TESTOSTERONE CYPIONATE is a Androgen that works by Testosterone cypionate is a synthetic androgen that binds to and activates androgen receptors, leading to increased protein synthesis, muscle growth, and secondary sexual characteristic development. It also suppresses gonadotropin release via negative feedback.. ANDROID 25 is a Androgen that works by Android 25 contains methyltestosterone, a synthetic androgen that binds to androgen receptors, promoting protein synthesis and anabolic effects. It also inhibits gonadotropin secretion from the pituitary, reducing endogenous testosterone production.. They differ in pharmacokinetic profiles, FDA-approved indications, and side effect profiles.
Potency comparisons between TESTOSTERONE CYPIONATE and ANDROID 25 depend on the specific clinical indication. These are both Androgen agents and are not directly interchangeable by dose. A physician or clinical pharmacist should guide any therapeutic switching decisions.
The standard adult dose of TESTOSTERONE CYPIONATE is: Intramuscular injection of 50-400 mg every 2-4 weeks, typically 200 mg every 2 weeks or 400 mg every 4 weeks.. The standard adult dose of ANDROID 25 is: Testosterone 25 mg subcutaneously or intramuscularly every 2 to 4 weeks. Alternatively, 125 mg intramuscularly every 10 days.. Dosing should always be individualized based on indication, renal and hepatic function, age, and other patient factors.

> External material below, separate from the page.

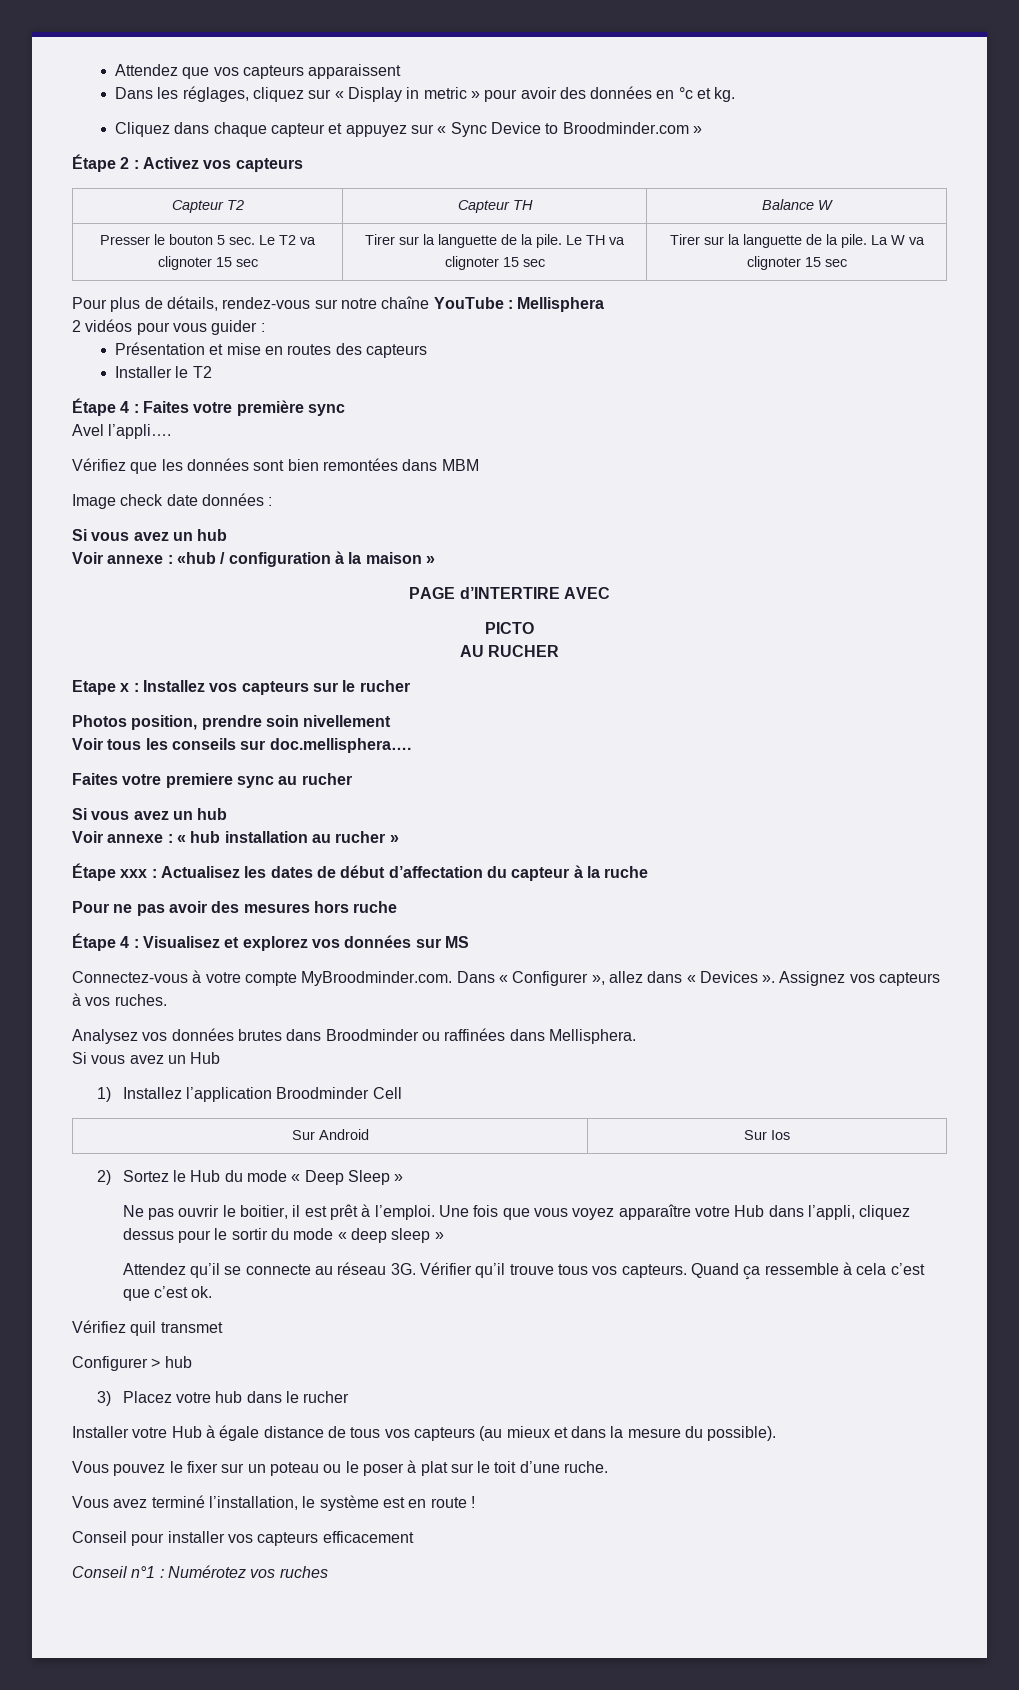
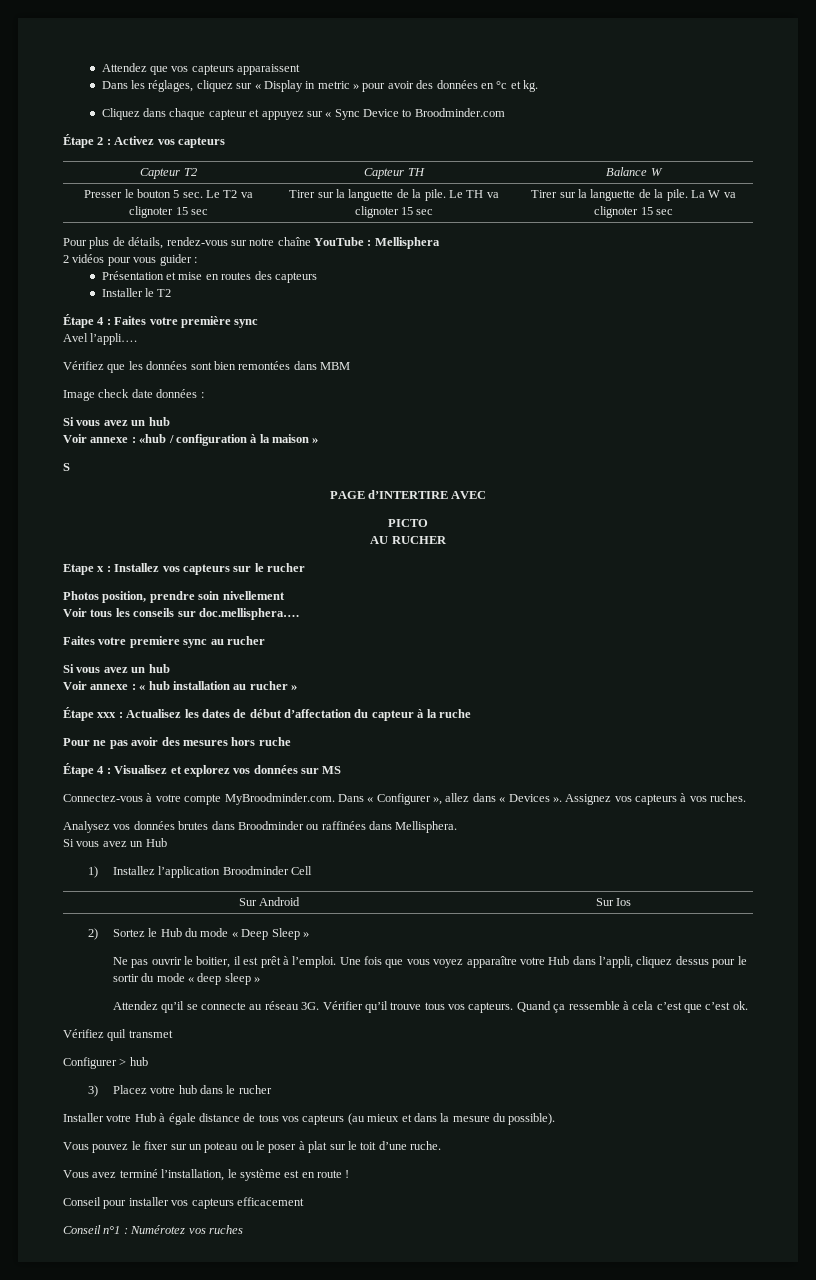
- Cliquez dans chaque capteur et appuyez sur « Sync Device to Broodminder.com »
+ Cliquez dans chaque capteur et appuyez sur « Sync Device to Broodminder.com
+ S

No direct drug-drug interaction has been formally documented between TESTOSTERONE CYPIONATE and ANDROID 25 in current clinical databases. However, individual patient risk factors including other medications, organ function, and comorbidities should always be evaluated by a qualified healthcare provider.
The maternal-fetal safety profiles differ. TESTOSTERONE CYPIONATE is classified as Category D/X. Testosterone cypionate is contraindicated in pregnancy. Androgenic effects may cause virilization of female fetus if exposed during organogenesis (first trimester). Second and thir. ANDROID 25 is classified as Category C. Android 25 (methyltestosterone) is an androgen. First trimester: Virilization of female fetus, including clitoromegaly, labial fusion, urogenital sinus abnormalities if exposure oc. Always consult a maternal-fetal medicine specialist before taking either drug during pregnancy or lactation.